▸ Exercise brief:
What you produce should be every line from the data that includes "master".

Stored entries
##########

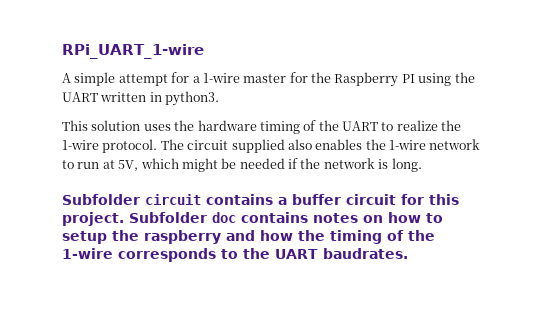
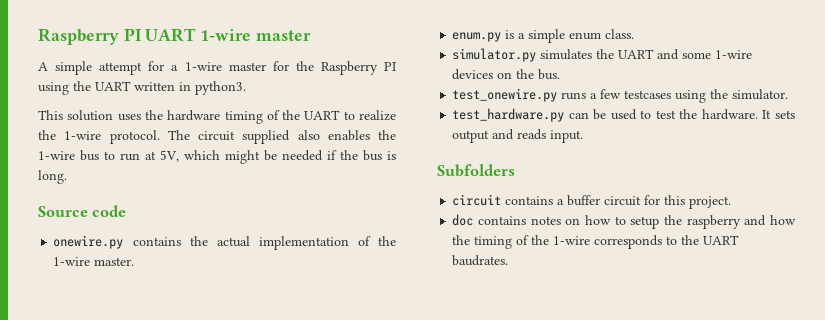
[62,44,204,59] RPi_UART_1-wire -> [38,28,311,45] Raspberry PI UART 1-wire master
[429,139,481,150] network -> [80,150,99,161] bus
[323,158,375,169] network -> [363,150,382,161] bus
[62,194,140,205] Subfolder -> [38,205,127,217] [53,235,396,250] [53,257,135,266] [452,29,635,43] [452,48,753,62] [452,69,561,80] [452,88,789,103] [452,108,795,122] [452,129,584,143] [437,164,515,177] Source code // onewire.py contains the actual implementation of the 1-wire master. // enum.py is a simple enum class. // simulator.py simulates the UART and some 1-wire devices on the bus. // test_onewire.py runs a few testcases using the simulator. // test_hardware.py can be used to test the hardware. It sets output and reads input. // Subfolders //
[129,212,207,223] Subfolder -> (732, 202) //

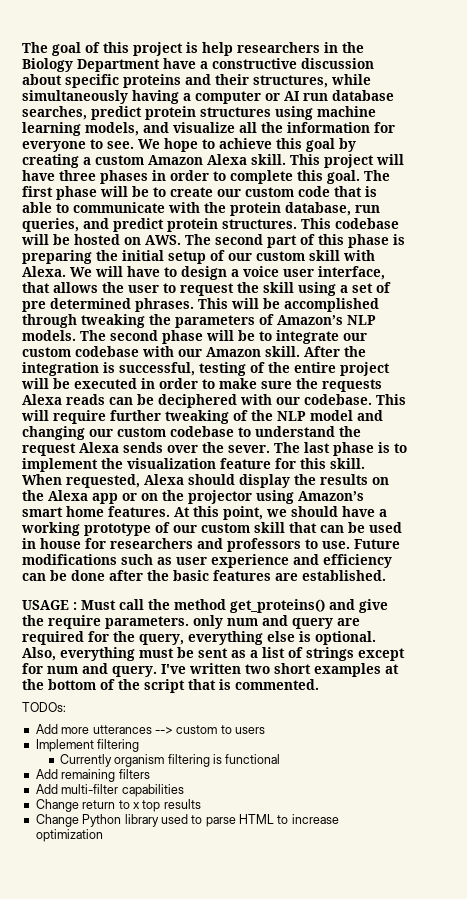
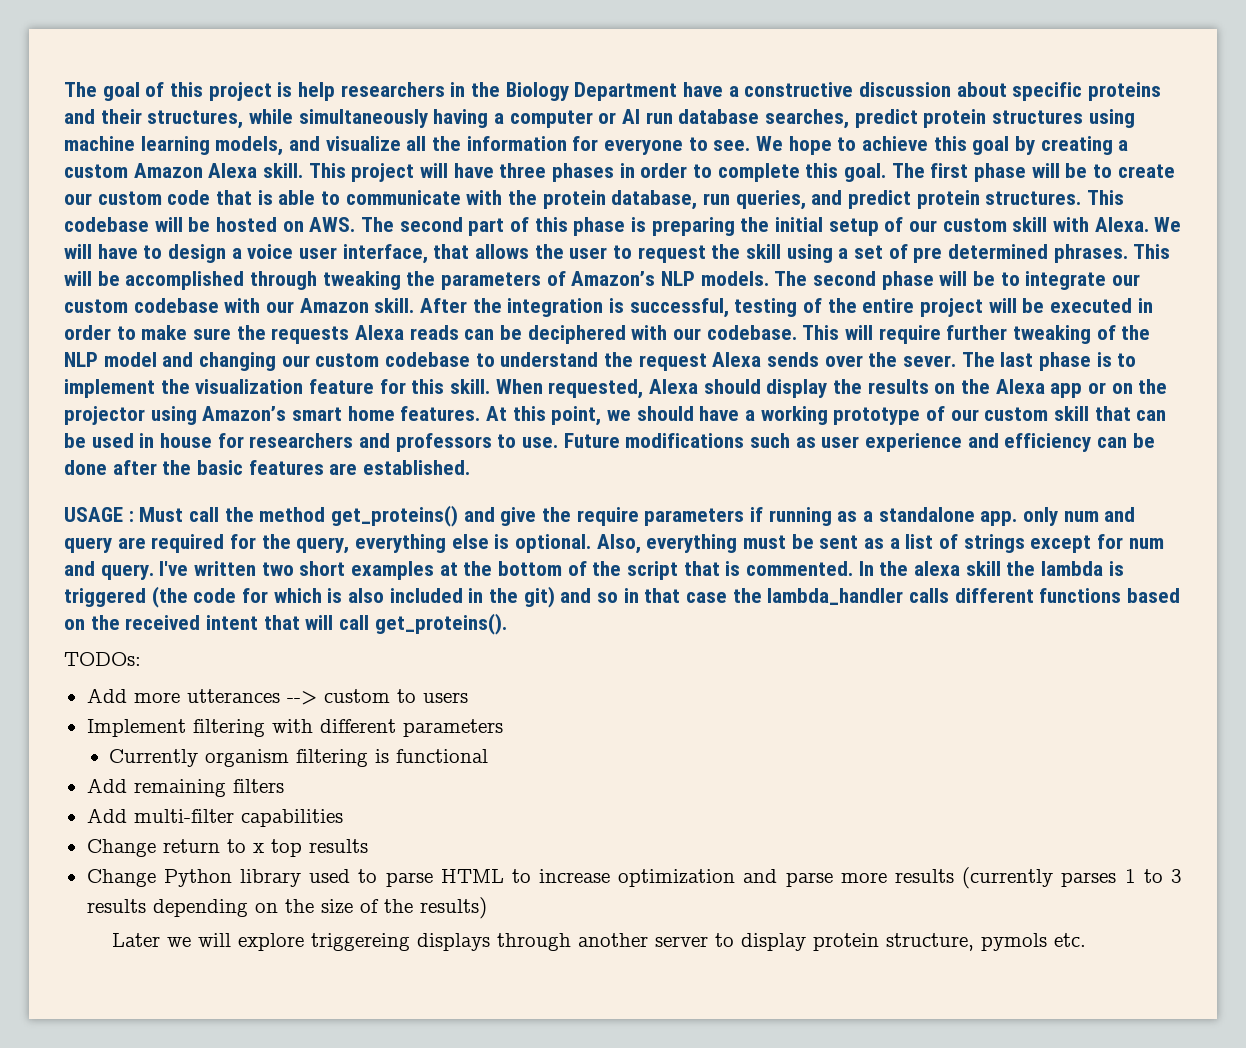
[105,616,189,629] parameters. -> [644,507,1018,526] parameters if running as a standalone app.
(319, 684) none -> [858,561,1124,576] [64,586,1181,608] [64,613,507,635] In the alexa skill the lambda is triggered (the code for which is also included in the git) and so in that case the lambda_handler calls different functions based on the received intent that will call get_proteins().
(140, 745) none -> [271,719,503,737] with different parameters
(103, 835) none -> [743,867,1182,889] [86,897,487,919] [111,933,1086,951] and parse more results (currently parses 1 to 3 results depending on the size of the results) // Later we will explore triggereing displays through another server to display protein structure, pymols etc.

##########

▸ Solution for this exercise:
[62,44,204,59] RPi_UART_1-wire -> [38,28,311,45] Raspberry PI UART 1-wire master
[62,194,140,205] Subfolder -> [38,205,127,217] [53,235,396,250] [53,257,135,266] [452,29,635,43] [452,48,753,62] [452,69,561,80] [452,88,789,103] [452,108,795,122] [452,129,584,143] [437,164,515,177] Source code // onewire.py contains the actual implementation of the 1-wire master. // enum.py is a simple enum class. // simulator.py simulates the UART and some 1-wire devices on the bus. // test_onewire.py runs a few testcases using the simulator. // test_hardware.py can be used to test the hardware. It sets output and reads input. // Subfolders //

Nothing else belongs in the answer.